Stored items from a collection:
##############################

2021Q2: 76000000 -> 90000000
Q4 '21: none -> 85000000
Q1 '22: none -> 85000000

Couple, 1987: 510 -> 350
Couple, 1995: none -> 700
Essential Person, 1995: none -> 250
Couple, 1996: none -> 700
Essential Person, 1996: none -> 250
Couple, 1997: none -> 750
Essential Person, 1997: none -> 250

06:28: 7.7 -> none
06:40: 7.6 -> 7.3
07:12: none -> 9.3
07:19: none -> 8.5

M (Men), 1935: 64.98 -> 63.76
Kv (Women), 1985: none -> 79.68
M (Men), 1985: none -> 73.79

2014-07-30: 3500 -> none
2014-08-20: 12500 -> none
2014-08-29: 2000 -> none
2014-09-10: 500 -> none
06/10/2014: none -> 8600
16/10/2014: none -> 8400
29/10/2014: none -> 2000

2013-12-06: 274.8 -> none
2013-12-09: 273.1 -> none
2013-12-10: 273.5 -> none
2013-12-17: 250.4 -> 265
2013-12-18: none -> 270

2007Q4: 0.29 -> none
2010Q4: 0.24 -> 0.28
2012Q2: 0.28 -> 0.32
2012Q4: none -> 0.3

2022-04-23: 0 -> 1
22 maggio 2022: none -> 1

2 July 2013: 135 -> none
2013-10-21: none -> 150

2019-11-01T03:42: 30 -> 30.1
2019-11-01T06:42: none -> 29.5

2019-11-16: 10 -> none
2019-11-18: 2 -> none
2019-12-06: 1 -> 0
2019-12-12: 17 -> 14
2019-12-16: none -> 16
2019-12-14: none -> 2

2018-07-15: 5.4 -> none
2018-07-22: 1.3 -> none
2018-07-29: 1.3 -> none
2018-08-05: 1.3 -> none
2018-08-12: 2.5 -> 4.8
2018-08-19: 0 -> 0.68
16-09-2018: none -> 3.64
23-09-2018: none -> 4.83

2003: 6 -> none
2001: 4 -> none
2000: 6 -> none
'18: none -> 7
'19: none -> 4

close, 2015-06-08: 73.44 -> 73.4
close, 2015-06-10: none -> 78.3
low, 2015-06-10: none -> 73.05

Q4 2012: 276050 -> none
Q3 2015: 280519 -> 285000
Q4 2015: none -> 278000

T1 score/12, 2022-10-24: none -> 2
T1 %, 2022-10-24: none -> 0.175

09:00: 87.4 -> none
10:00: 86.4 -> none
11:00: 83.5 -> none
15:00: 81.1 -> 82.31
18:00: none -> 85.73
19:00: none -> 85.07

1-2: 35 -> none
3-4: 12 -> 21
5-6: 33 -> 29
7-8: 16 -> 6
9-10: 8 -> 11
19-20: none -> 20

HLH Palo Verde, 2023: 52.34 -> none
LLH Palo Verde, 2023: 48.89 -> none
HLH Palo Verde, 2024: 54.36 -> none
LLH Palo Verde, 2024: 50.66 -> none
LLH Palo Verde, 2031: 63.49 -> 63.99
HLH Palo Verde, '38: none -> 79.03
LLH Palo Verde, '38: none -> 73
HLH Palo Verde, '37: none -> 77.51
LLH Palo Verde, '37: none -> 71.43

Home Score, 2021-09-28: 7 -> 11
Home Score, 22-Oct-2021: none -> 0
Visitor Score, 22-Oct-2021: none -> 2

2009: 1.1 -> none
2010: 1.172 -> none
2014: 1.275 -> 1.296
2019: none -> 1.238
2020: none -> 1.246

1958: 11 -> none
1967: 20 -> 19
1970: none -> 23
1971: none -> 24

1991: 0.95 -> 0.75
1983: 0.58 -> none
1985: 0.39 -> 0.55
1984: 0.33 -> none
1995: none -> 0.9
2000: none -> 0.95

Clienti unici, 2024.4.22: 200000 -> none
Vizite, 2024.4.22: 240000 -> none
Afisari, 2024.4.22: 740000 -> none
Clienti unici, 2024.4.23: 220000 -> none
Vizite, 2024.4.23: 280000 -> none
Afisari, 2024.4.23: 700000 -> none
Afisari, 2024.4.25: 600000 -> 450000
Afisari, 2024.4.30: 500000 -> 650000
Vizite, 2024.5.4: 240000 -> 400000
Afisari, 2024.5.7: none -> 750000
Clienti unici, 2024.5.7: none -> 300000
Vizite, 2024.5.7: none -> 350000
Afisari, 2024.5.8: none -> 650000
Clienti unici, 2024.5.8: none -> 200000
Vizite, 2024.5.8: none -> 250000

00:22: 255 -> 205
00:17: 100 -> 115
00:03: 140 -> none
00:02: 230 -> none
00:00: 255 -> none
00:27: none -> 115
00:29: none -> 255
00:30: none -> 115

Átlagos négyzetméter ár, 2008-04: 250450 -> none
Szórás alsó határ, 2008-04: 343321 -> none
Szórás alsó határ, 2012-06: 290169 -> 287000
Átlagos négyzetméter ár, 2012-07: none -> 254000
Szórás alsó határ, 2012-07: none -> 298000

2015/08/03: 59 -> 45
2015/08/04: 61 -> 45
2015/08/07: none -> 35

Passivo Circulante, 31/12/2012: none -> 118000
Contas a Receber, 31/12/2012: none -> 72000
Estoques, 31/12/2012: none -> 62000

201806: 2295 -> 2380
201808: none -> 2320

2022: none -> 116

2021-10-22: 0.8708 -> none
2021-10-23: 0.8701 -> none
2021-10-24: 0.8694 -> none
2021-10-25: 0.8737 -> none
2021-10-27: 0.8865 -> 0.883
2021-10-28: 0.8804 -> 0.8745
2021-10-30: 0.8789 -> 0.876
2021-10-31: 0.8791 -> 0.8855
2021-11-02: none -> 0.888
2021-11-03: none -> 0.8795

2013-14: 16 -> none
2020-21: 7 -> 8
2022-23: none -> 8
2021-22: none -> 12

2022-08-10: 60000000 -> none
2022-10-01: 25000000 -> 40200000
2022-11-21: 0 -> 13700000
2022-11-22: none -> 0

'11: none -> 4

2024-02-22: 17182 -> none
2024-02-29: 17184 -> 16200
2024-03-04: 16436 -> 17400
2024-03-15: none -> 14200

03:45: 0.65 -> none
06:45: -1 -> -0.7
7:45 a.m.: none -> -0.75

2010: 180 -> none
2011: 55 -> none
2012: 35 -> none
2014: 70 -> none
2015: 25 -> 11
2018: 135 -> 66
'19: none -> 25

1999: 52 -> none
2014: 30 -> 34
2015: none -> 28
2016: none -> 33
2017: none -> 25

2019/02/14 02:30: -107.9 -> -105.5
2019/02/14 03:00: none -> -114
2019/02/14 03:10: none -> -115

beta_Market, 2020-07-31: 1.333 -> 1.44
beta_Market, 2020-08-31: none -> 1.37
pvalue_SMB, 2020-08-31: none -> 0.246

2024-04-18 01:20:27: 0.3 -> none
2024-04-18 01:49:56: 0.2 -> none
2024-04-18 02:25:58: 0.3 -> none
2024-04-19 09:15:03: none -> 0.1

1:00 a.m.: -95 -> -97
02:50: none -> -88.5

##############################

» **THE PROBLEM**:
Look above for the line holding "2019-11-16: 10 -> none" and the line holding "Afisari, 2024.5.8: none -> 650000". Retype both, and every line between them, word for word and nothing else.

» **ANSWER BELOW**:
2019-11-16: 10 -> none
2019-11-18: 2 -> none
2019-12-06: 1 -> 0
2019-12-12: 17 -> 14
2019-12-16: none -> 16
2019-12-14: none -> 2

2018-07-15: 5.4 -> none
2018-07-22: 1.3 -> none
2018-07-29: 1.3 -> none
2018-08-05: 1.3 -> none
2018-08-12: 2.5 -> 4.8
2018-08-19: 0 -> 0.68
16-09-2018: none -> 3.64
23-09-2018: none -> 4.83

2003: 6 -> none
2001: 4 -> none
2000: 6 -> none
'18: none -> 7
'19: none -> 4

close, 2015-06-08: 73.44 -> 73.4
close, 2015-06-10: none -> 78.3
low, 2015-06-10: none -> 73.05

Q4 2012: 276050 -> none
Q3 2015: 280519 -> 285000
Q4 2015: none -> 278000

T1 score/12, 2022-10-24: none -> 2
T1 %, 2022-10-24: none -> 0.175

09:00: 87.4 -> none
10:00: 86.4 -> none
11:00: 83.5 -> none
15:00: 81.1 -> 82.31
18:00: none -> 85.73
19:00: none -> 85.07

1-2: 35 -> none
3-4: 12 -> 21
5-6: 33 -> 29
7-8: 16 -> 6
9-10: 8 -> 11
19-20: none -> 20

HLH Palo Verde, 2023: 52.34 -> none
LLH Palo Verde, 2023: 48.89 -> none
HLH Palo Verde, 2024: 54.36 -> none
LLH Palo Verde, 2024: 50.66 -> none
LLH Palo Verde, 2031: 63.49 -> 63.99
HLH Palo Verde, '38: none -> 79.03
LLH Palo Verde, '38: none -> 73
HLH Palo Verde, '37: none -> 77.51
LLH Palo Verde, '37: none -> 71.43

Home Score, 2021-09-28: 7 -> 11
Home Score, 22-Oct-2021: none -> 0
Visitor Score, 22-Oct-2021: none -> 2

2009: 1.1 -> none
2010: 1.172 -> none
2014: 1.275 -> 1.296
2019: none -> 1.238
2020: none -> 1.246

1958: 11 -> none
1967: 20 -> 19
1970: none -> 23
1971: none -> 24

1991: 0.95 -> 0.75
1983: 0.58 -> none
1985: 0.39 -> 0.55
1984: 0.33 -> none
1995: none -> 0.9
2000: none -> 0.95

Clienti unici, 2024.4.22: 200000 -> none
Vizite, 2024.4.22: 240000 -> none
Afisari, 2024.4.22: 740000 -> none
Clienti unici, 2024.4.23: 220000 -> none
Vizite, 2024.4.23: 280000 -> none
Afisari, 2024.4.23: 700000 -> none
Afisari, 2024.4.25: 600000 -> 450000
Afisari, 2024.4.30: 500000 -> 650000
Vizite, 2024.5.4: 240000 -> 400000
Afisari, 2024.5.7: none -> 750000
Clienti unici, 2024.5.7: none -> 300000
Vizite, 2024.5.7: none -> 350000
Afisari, 2024.5.8: none -> 650000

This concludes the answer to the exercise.